ARLINGTON, Va. (CNS) -- Like the Israelites who idolized the golden calf, the pro-life movement is challenged today by "the idolatrous gospel of total autonomy, sheer utility and false mercy," Cardinal Justin Rigali of Philadelphia told a gathering in Arlington Aug. 2.

The cardinal, who chairs the U.S. bishops' Committee on Pro-Life Activities, spoke on the opening day of the Aug. 2-4 annual conference of directors of diocesan pro-life offices and state Catholic conferences, sponsored by the bishops' pro-life secretariat.

"Those who have blind faith in embryonic stem-cell research and its so-called 'biblical power to cure' -- as House Majority Leader Nancy Pelosi called it recently -- are worshipping a modern-day false idol," Cardinal Rigali said. "They are putting their faith in an exaggerated view of the wonders of science and in their own ingenuity to overcome disease and aging."
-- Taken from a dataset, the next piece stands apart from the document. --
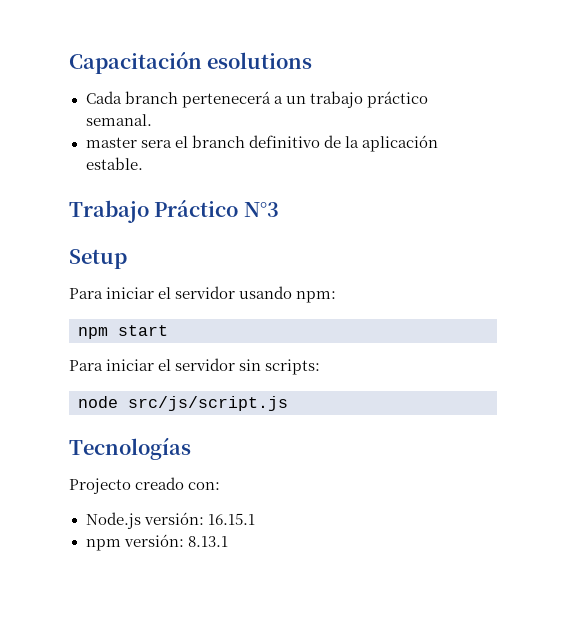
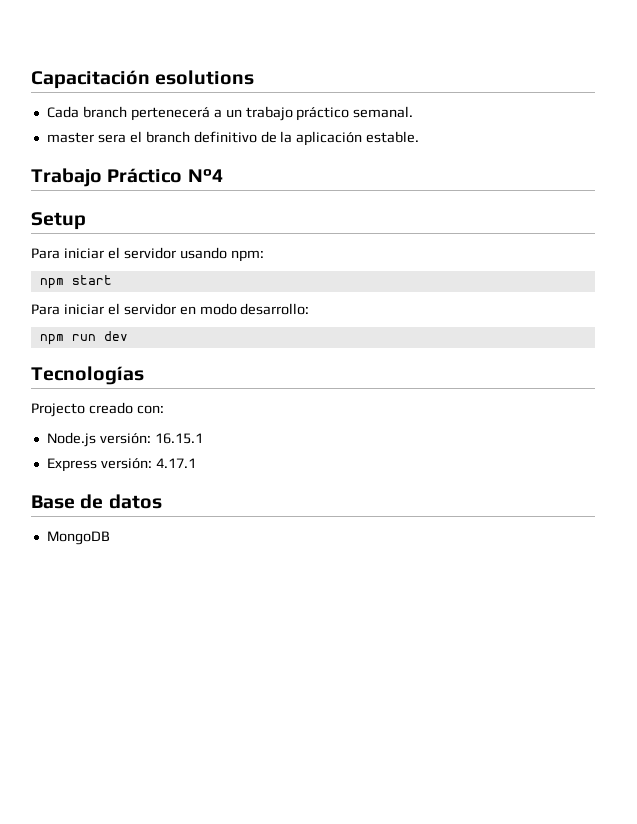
[243,202,279,217] N°3 -> [187,169,223,182] N°4
[239,359,321,375] [78,396,288,411] sin scripts: // node src/js/script.js -> [179,303,310,315] [39,331,128,345] en modo desarrollo: // npm run dev
[85,534,228,551] npm versión: 8.13.1 -> [46,458,196,472] [31,494,162,509] [46,531,110,545] Express versión: 4.17.1 // Base de datos // MongoDB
Similarly, the Israelites who in the Bible account had been recently freed from bondage in Egypt disobeyed God by worshipping the golden calf while Moses was on Mount Sinai, he said.

"In their impatience, stubbornness and disobedience, they created out of their own possessions -- their own jewelry and valuables -- a god they could control," he said. "A god they shaped, rather than one they would be shaped by."

Those who support keeping abortion legal in the United States "have also exchanged the truth for a lie" by promoting abortion "as a way to further women's freedom," Cardinal Rigali said.

"Instead of affirming the inviolable dignity of human life, the dignity of women and respect for the integrity of sexual relations and motherhood, they assert a false notion of freedom made in their own image, a self-made ethic that justifies their own choices," he said.

But the cardinal cited several signs of encouragement for the pro-life movement, including changing public opinion about abortion, the U.S. Supreme Court decision affirming the ban on partial-birth abortion and the Philadelphia City Council's quick reversal earlier this year of a declaration that it was "a pro-choice city."

He also noted a decline in the rate and number of abortions, especially among teens who are choosing to abstain from sex until marriage.

"To be free of disease, to be free of the fear of an ill-timed pregnancy, to be free of a broken heart -- this is the freedom that we want for our young people, and we rejoice that it is unfolding," he added.

Cardinal Rigali warned, however, that even those in the pro-life movement can fall victim to "the temptation to idolatry."

"Because the 'evil one' wants us to fail, there is a temptation to claim this (pro-life) territory as our own and guard it -- not as a gift from God but as the work of our own hands, the fruit of our own possessions," he said. "But if we do so, we risk burning out or even growing bitter in this beautiful task that has been entrusted to us."

He urged the participants in the meeting to visit the chapel set up at the Hyatt Regency Hotel in Arlington "to pray for those in positions of cultural and political power here in Washington."

"If even a handful of the most recalcitrant promoters of the culture of death were to repent -- and then use their power to proclaim the truth about life -- it could have a tremendous impact in defense of life, both domestically and internationally," he said.

In addition to Cardinal Rigali's opening keynote talk, the meeting included lobbying visits to the Capitol Hill offices of members of Congress and speeches about the legal and political status of the abortion issue, the stem-cell debate, contraception, infertility, post-abortion healing and the link between abortion and breast cancer.